Restent à définir, encore une fois de manière générique, les termes mêmes de « complexité » et de « systèmes complexes ». Si dans le langage commun « complexe » est synonyme de difficile, obscur, intriqué, l’étymologie indique deux caractéristiques bien précises : la première est l’interdépendance entre les composants d’un ensemble et la seconde est l’irréductibilité de cet ensemble à ses parties. Les acteurs des théories de la complexité ne se réfèrent pas au langage commun mais à l’étymologie latine du terme : cum et plexus signifient respectivement « avec » et « tissu ». Partant, est complexe tout ce qui est tissé ensemble et qui ne peut pas être décomposé sans être dénaturé. Ce sont les auteurs les plus philosophes qui réfléchissent sur l’origine épistémologique du terme, bien que les acteurs les plus scientifiques ne l’ignorent pas. Ces derniers, toutefois, préfèrent parler de systèmes complexes, lesquels peuvent être définis comme des ensembles intégrés composés d’un grand nombre de composants en interaction, résultats de processus d’évolution et doués de propriétés émergentes, au sens où le niveau microscopique engendre une organisation macroscopique qui n’est pas prévisible à partir des constituants.

Nos recherches nous ont convaincu du fait que, à l’intérieur du domaine des théories de la complexité, existent trois grands groupes : un qui se réfère à la systémique de von Bertalanffy et à la cybernétique de Wiener ; un autre qui se réfère aux mathématiques des systèmes dynamiques de Poincaré et à la théorie des réseaux du physicien hongrois Barabási (entre autres) ; enfin un dernier groupe qui se réfère à la théorie de la complexité algorithmique du mathématicien russe Andreï Kolmogorov (théorie dans laquelle, selon Abraham, le terme de complexité est juste une « coïncidence de termes » avec la complexité telle qu’elle est entendue par les deux premiers groupes8).

Un premier groupe – la complexité algorithmique[modifier]

Le groupe qui s’inspire de Kolmogorov est un groupe constitué de peu de chercheurs, notamment des mathématiciens et des informaticiens, qui travaillent sur une définition très précise de ce qu’est un algorithme complexe.
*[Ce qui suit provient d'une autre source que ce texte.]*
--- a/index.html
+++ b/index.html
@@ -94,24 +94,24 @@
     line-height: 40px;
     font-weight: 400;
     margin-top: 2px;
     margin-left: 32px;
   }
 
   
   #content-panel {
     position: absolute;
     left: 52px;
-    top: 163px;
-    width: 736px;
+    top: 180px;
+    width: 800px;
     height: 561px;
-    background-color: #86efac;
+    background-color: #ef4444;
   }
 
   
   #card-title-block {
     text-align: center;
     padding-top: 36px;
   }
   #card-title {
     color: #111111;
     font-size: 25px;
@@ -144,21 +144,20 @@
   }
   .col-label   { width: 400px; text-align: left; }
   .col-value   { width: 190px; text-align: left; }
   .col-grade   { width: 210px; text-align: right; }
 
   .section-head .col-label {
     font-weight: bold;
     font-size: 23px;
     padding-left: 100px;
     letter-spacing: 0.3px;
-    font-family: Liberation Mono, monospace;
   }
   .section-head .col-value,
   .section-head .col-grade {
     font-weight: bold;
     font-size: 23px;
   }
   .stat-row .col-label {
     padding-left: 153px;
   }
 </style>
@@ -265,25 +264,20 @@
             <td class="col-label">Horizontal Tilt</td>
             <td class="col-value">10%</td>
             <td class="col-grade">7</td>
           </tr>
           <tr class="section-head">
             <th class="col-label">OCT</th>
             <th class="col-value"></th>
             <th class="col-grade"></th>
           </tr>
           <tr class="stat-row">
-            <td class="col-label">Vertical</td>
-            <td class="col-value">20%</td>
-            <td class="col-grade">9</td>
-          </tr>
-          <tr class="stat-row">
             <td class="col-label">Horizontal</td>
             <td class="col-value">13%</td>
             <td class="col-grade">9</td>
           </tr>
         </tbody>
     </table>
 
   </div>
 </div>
Si un ensemble de nombres est exprimable avec une formule courte, on dit que cet ensemble de nombres a une complexité algorithmique faible. Si un ensemble de nombres n’est pas synthétisable par une formule plus courte, on dit que cet ensemble est aléatoire, à savoir qu’il présente un niveau de complexité plus élevé. Les chercheurs qui raisonnent sur ces concepts, le font en général pour y trouver des applications en informatique ou en biologie9. Des centres de recherche ou des revues entièrement dédiés à cette approche n’existent pas. Il s’agit du groupe le plus modeste et marginal, dont les représentants les plus actifs et connus, y compris auprès du grand public, sont Jean-Paul Delahaye et Serge Grigorieff, basés respectivement à Lille et à Paris10.

Complexité algorithmique (tradition homonyme)
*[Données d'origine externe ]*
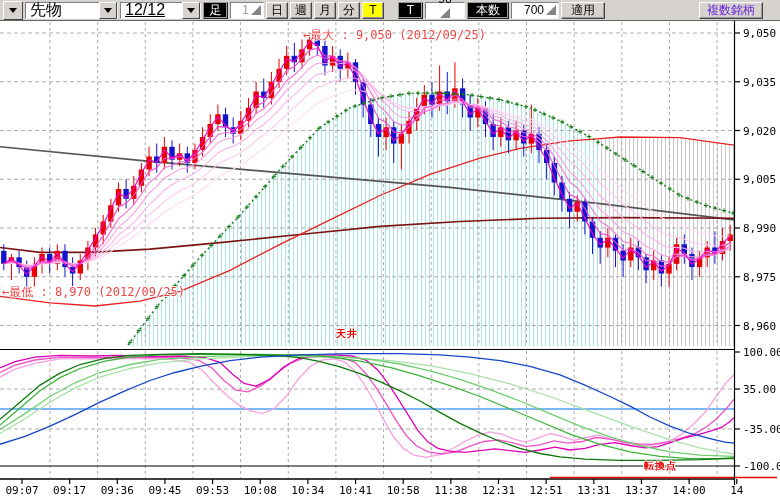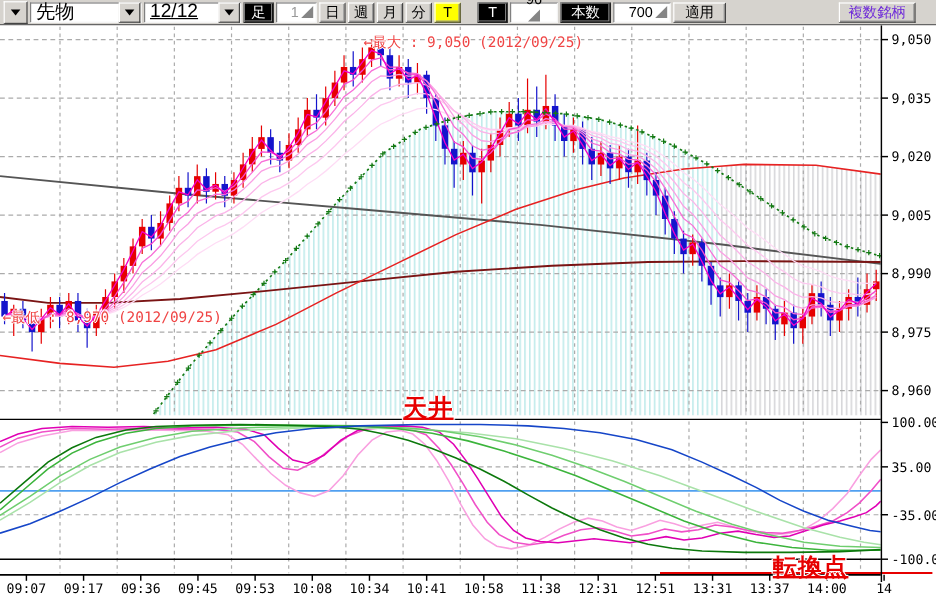--- a/index.html
+++ b/index.html
@@ -25,21 +25,21 @@
         display:flex;align-items:center;justify-content:flex-end;box-sizing:border-box;
         padding:0 1px;gap:2px;font-size:12px;}
   .spin-icon{width:0;height:0;border-left:10px solid transparent;border-bottom:10px solid #858585;
              margin-right:1px;}
   .dim{color:#999;}
   
   #chartSvg{position:absolute;left:0;top:0;width:780px;height:500px;}
   .anno{position:absolute;z-index:5;white-space:nowrap;
         font-family:"DejaVu Sans Mono","Liberation Sans",sans-serif;font-size:12px;color:#ef4444;
         text-shadow:1px 0 #fff,-1px 0 #fff,0 1px #fff,0 -1px #fff;}
-  .anno-red{color:#e60000;font-weight:bold;font-size:20px;letter-spacing:1px;text-decoration:underline;}
+  .anno-red{color:#e60000;font-weight:bold;font-size:10px;letter-spacing:1px;}
 </style>
 </head>
 <body>
 
 <div class="app">
 
   <svg id="chartSvg" viewBox="0 0 780 500">
       <defs>
  <clipPath id="mc">
           <rect x="0" y="22" width="734" height="325"></rect>
@@ -434,21 +434,21 @@
       <text x="593.8" y="494" text-anchor="middle" font-size="11" fill="#000" font-family="DejaVu Sans Mono, Liberation Sans, sans-serif">13:31</text>
       <line x1="641.4499999999999" y1="479" x2="641.4499999999999" y2="484" stroke="#000" stroke-width="1.2"></line>
       <text x="641.4499999999999" y="494" text-anchor="middle" font-size="11" fill="#000" font-family="DejaVu Sans Mono, Liberation Sans, sans-serif">13:37</text>
       <line x1="689.1" y1="479" x2="689.1" y2="484" stroke="#000" stroke-width="1.2"></line>
       <text x="689.1" y="494" text-anchor="middle" font-size="11" fill="#000" font-family="DejaVu Sans Mono, Liberation Sans, sans-serif">14:00</text>
       <line x1="736.75" y1="479" x2="736.75" y2="484" stroke="#000" stroke-width="1.2"></line>
       <text x="736.75" y="494" text-anchor="middle" font-size="11" fill="#000" font-family="DejaVu Sans Mono, Liberation Sans, sans-serif">14</text>
     </svg>
 
   <div class="anno" style="left:303px;top:27px;">←最大 : 9,050 (2012/09/25)</div>
-  <div class="anno" style="left:2px;top:256px;">←最低 : 8,970 (2012/09/25)</div>
+  <div class="anno" style="left:2px;top:284px;">←最低 : 8,970 (2012/09/25)</div>
   <div class="anno anno-red" style="left:336px;top:327px;">天井</div>
   <div class="anno anno-red" style="left:644px;top:459px;">転換点</div>
 
   <div class="toolbar">
     <div class="drop" style="height:17px;width:18px;">
       <span class="caret-down"></span>
     </div>
     <div class="sel" style="width:93px;">
       <span class="val">先物</span>
       <span class="drop">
On donc peut déterminer que

00000000000000000000000000000000000000000000000000000

A une complexité algorithmique plus faible que la suite

39174863993410563917349576351367194673189381462358193

Un deuxième groupe – une science des réseaux dynamiques[modifier]
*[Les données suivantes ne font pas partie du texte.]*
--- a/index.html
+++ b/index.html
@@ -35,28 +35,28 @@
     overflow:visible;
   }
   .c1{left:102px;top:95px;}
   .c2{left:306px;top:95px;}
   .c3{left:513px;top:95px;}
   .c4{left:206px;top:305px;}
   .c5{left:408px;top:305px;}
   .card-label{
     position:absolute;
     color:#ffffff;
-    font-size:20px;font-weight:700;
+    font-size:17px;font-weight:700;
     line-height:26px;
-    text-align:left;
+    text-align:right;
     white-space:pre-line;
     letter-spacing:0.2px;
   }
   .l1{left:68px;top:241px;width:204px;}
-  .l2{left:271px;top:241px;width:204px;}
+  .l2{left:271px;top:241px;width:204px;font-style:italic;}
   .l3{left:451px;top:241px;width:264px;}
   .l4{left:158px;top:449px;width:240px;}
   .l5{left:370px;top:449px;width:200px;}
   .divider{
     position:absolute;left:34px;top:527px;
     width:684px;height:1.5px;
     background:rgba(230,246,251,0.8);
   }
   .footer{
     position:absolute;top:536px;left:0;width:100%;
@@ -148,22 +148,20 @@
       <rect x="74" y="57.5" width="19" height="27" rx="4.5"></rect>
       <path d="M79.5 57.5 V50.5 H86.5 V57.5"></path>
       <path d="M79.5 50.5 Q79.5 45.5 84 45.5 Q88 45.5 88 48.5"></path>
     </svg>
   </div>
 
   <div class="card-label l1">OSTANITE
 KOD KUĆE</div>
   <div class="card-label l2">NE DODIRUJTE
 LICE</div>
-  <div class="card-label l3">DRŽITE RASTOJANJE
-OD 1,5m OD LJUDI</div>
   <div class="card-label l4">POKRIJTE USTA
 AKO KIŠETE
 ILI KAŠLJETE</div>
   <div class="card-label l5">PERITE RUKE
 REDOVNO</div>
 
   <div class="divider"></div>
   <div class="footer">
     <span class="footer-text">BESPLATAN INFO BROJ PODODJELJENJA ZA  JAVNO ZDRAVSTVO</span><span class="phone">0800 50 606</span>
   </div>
Le groupe qui se réclame des mathématiques des systèmes dynamiques et de la théorie des réseaux est un groupe disparate, composé par des physiciens, des mathématiciens, des informaticiens, des ingénieurs, des biologistes, des immunologistes, des neurologistes, des sociologues et des urbanistes. Il est moins cohérent que le premier groupe, mais plus que le dernier qu’on va traiter car, malgré la variété des disciplines et des outils impliqués, il possède tout de même un ensemble d’instruments et d’approches conceptuelles relativement stables depuis une trentaine d’années, ainsi que des centres de recherche et des revues dédiés, tant aux États-Unis qu’en Europe. Le premier centre de ce type, le Santa Fe Institute, a été fondé en 1984 aux États-Unis11. Depuis lors, les chercheurs qui composent cette communauté opèrent surtout à travers des modèles mathématiques et virtuels sur ordinateur, dans la tentative de simuler les systèmes complexes naturels et humains, de la cellule au cerveau, jusqu’aux villes. Depuis dix ans, les financements dirigés vers ces recherches augmentent, dans le monde entier, proportionnellement à l’ambition des promesses et des espoirs qu’elles avancent et suscitent. Leur objectif n’est pas, en effet, seulement celui de comprendre et décrire plus adéquatement les systèmes complexes, mais aussi celui de les prévoir et de les gérer mieux12. Le représentant le plus important en France de ce groupe est l’Institut des Systèmes Complexes – Paris Île de France, fondé à Paris en 2005 par le polytechnicien Paul Bourgine et d’autres scientifiques, réunis dans le Réseau National des Systèmes Complexes.

Théorie des réseaux (tradition des systèmes dynamiques et des réseaux)

Un troisième groupe – cybersystémique[modifier]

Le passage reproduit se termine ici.